На лбу собрались морщины, губы поджаты. Серые большие глаза широко открыты.
Но он еще не встает с земли. Он только прислушивается — не ошибся ли.
Он слышал, как захрустели в лесу сухие ветки. Потом сразу стало тихо.
И он стоить на коленях и боится встать, чтобы не произвести шороха, и чтобы этот шорох не раздался по случайности одновременно с тем, чужим хрустящим звуком, которого он ждет каждую секунду.
Весь он словно замер.
— А-а, — произносит он почти беззвучно… Его глаза остановились совсем. Голова поворачивается так, чтобы лучше слышать, в ту сторону, где захрустели ветки.
До него опять донесся этот характерный сухой, то вспыхивающий, то потухающий хрустящий звук ломающегося валежника, когда по валежнику идет человек.
— А-а…
Правая рука тянется за берданкой, шарит по земле, нащупывает, наконец, берданку.
Потом он встает.
Он выше кустарника, в котором притаился; он встал, сгибая спину. Шея по-прежнему вытянута.

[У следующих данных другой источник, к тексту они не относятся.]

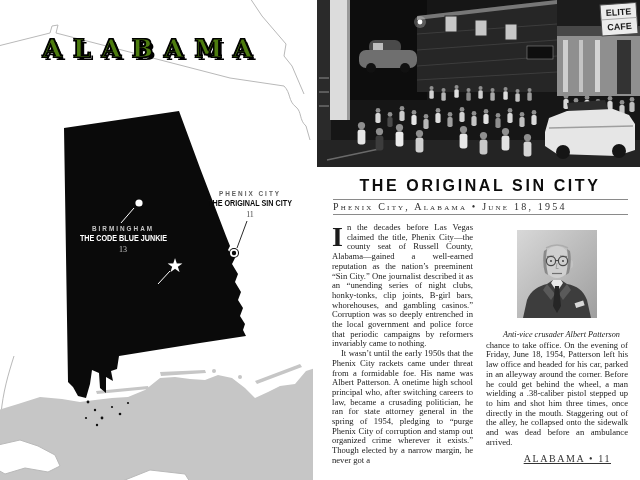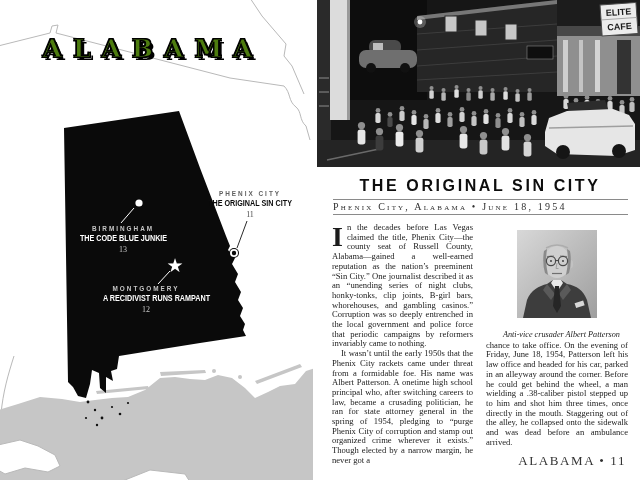--- a/index.html
+++ b/index.html
@@ -40,22 +40,22 @@
     color:#1b1b1b;}
   .col-1{left:19px;width:141px;}
   .col-2{left:173px;width:142px;}
   .col p{margin:0;}
   .col p.indent{text-indent:9px;}
   .dropcap{float:left;font-weight:bold;font-size:28px;line-height:25px;margin:1px 4px 0 0;}
   .portrait-fig{width:80px;margin:7px auto 0 44px;}
   .portrait{display:block;width:80px;height:88px;}
   .caption{font-style:italic;font-size:8.2px;color:#222;margin:12px 0 0 -14px;white-space:nowrap;}
   .col-2 p{margin-top:1px;}
-  .folio{position:absolute;right:14px;top:453px;font-size:13px;letter-spacing:1.6px;
-    color:#333;font-variant:small-caps;}
+  .folio{position:absolute;right:29px;top:453px;font-size:10px;letter-spacing:1.6px;
+    color:#333;font-variant:small-caps;text-decoration:underline;}
 </style>
 </head>
 <body>
 
 <div class="spread">
 
   <div class="left-page">
     <svg class="map-svg" viewBox="0 0 313 480" preserveAspectRatio="none">
 
       <g stroke="#b9b9b9" stroke-width="1" fill="none">
@@ -115,25 +115,20 @@
 
     <div class="map-label lbl-phenix">
       <div class="city">PHENIX CITY</div>
       <div class="tagline">THE ORIGINAL SIN CITY</div>
       <div class="pageref">11</div>
     </div>
     <div class="map-label lbl-bham">
       <div class="city">BIRMINGHAM</div>
       <div class="tagline">THE CODE BLUE JUNKIE</div>
       <div class="pageref">13</div>
-    </div>
-    <div class="map-label lbl-mtg">
-      <div class="city">MONTGOMERY</div>
-      <div class="tagline">A RECIDIVIST RUNS RAMPANT</div>
-      <div class="pageref">12</div>
     </div>
   </div>
 
   <div class="right-page">
 
     <svg class="crowd-photo" viewBox="0 0 323 167" preserveAspectRatio="none">
       <defs>
         <g id="p">
             <circle cx="3" cy="2.4" r="2.4" fill="#8f8f8f"></circle>
             <rect x="0.4" y="5" width="5.2" height="10" rx="1.8"></rect>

На лоб из-под шапки нависла прядь волос. Не меняя положения, он отвел ее назад за ухо.
Снова хрустнули ветки.
Теперь уже совсем близко.
Захватив правой рукой берданку вокруг шейки приклада, одним движением пальца он взводить курок. Потом медленно поднимает берданку.
Вот он.
Среди деревьев мелькнула человеческая фигура.
Егорка видит фигуру только по пояс… Он видит землистого цвета лицо, бритое, со щетиной коротких волос на щеках и продолговатым острым подбородке. Широкий с толстыми на висках жилами лоб.
Ворот рубахи расстегнут. Грязная шея, грязная грудь, отливающая в желтизну.
Егорка прицелился.
Сразу поставил он мушку в рогульки прицела, повел ствол… и трррах!.. Густой дым клубится между кустарниками, расплываясь по сырой земле белой волной.
Егорка выбрасывает, ловко ловя его на лету, стреляный патрон и сейчас вставляет свежий.
Он давно привык делать это всякий раз после выстрела, и даже не замечая сам, как менял патроны. Он точно был частью берданки, дополнением её механизма. Иногда ему казалось даже будто берданка у него какая-то особенная, волшебная, вечно заряженная.
Дым совсем осел книзу. Между деревьями уж не видно человеческой фигуры.